Ce qu'on veut, c'est qu'elle nous dise ce qu’elle pense, qu'elle fasse son travail de députée, finalement, lance-t-il.

L'équipe de Suzanne Tremblay a confirmé avoir reçu la lettre des 44 enseignants mais n'a offert aucun commentaire.

Un certain momentum

La Fédération autonome de l'enseignement (FAE) a déposé samedi matin une contre-offre à la table de négociations. Vendredi, le premier ministre du Québec, François Legault, a demandé aux syndicats d’enseignantsd’arrêter la grève et de revenir au travail pour le bien de nos enfants.

Selon Jean-François Tremblay, professeur de relations industrielles à l'Université du Québec en Outaouais (UQO), ce mouvement dans le dossier démontre qu’il y a un certain momentum et qu’il y a une évolution dans la négociation.

Jean-François Tremblay en entrevue avec Radio-Canada.

Jean-François Tremblay, professeur de relations industrielles à l'Université du Québec en Outaouais. (Photo d'archives)

Photo : Radio-Canada

La chose positive, c'est que le dialogue est établi, observe-t-il. Il semble y avoir du progrès, parce qu'on se questionne et parce qu'on est aussi dans une situation où les parties comprennent l'importance des enjeux.

M. Tremblay estime qu’il est réaliste de croire qu’une entente pourrait être conclue avant Noël.

Dans toute négociation, il doit y avoir un moment où les choses arrivent à échéance, qu'on appelle un délai limite, explique-t-il.

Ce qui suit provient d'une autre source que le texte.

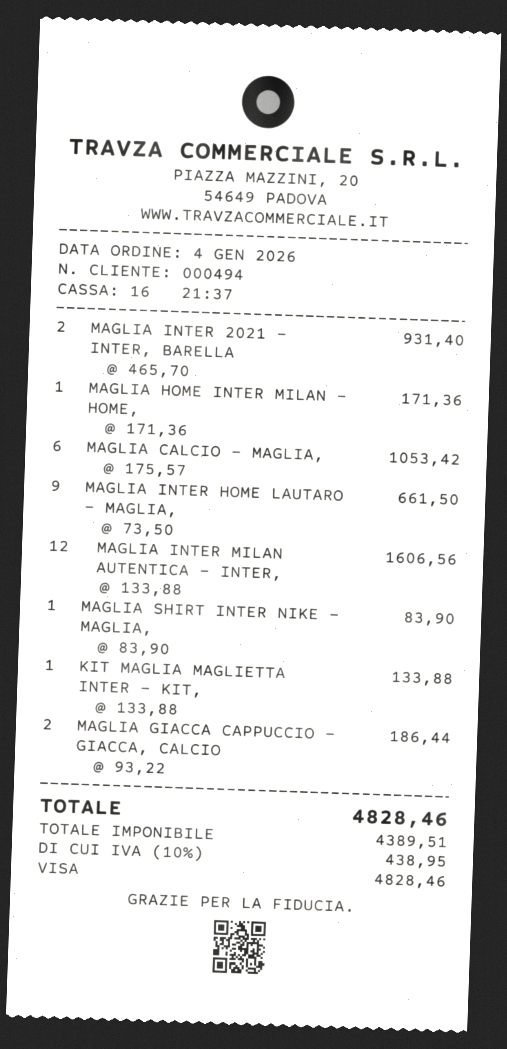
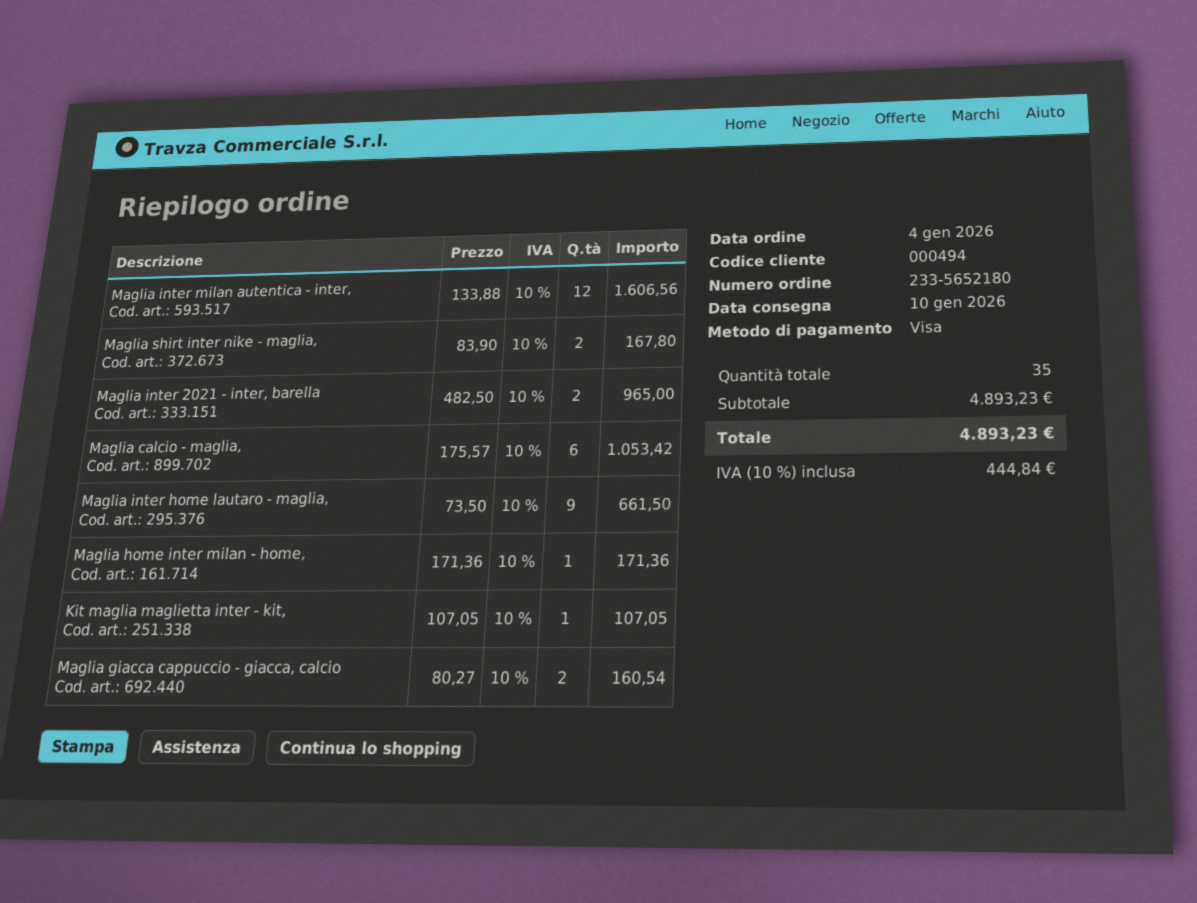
MAGLIA INTER 2021 - INTER, BARELLA: 2 x 465.70 = 931.40 -> 2 x 482.50 = 965.00
MAGLIA SHIRT INTER NIKE - MAGLIA,: 1 x 83.90 = 83.90 -> 2 x 83.90 = 167.80
KIT MAGLIA MAGLIETTA INTER - KIT,: 1 x 133.88 = 133.88 -> 1 x 107.05 = 107.05
MAGLIA GIACCA CAPPUCCIO - GIACCA, CALCIO: 2 x 93.22 = 186.44 -> 2 x 80.27 = 160.54
tax: 10% = 438.95 -> 10% = 444.84
total: 4828.46 -> 4893.23

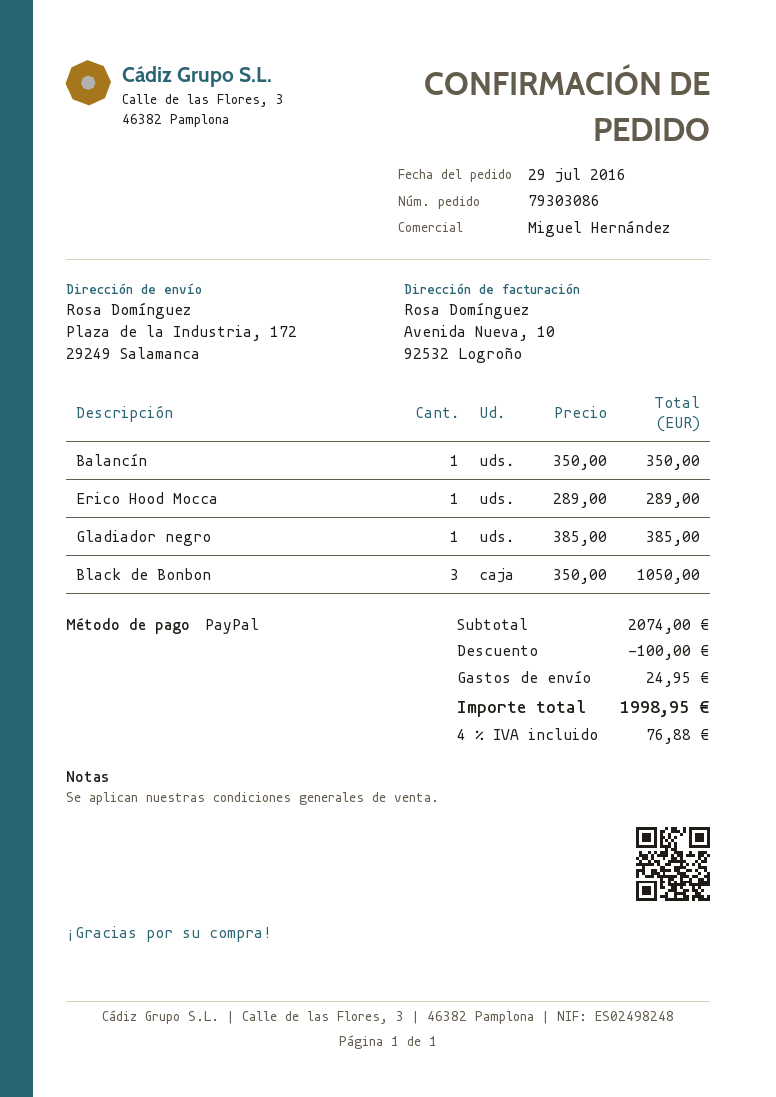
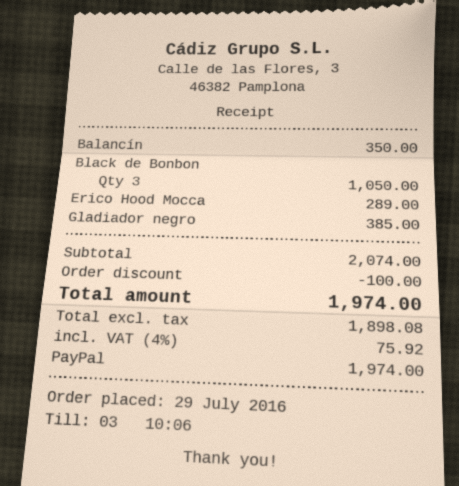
shipping: 24.95 -> none
tax: 4% = 76.88 -> 4% = 75.92
total: 1998.95 -> 1974.00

Si j'ai bien compris, il y a une intensification à la fois des discussions à la table de négociation [et] des moyens de pression.

On peut penser que s'il y avait une entente de principe, tout ça pourrait survenir quelques jours avant Noël.

Une citation de Jean-François Tremblay, professeur de relations industrielles à l'Université du Québec en Outaouais

D’après ce professeur, la lettre envoyée à la députée Tremblay ne fait que rappeler aux parties l'importance du travail qu'elles ont à faire à la table de négociations.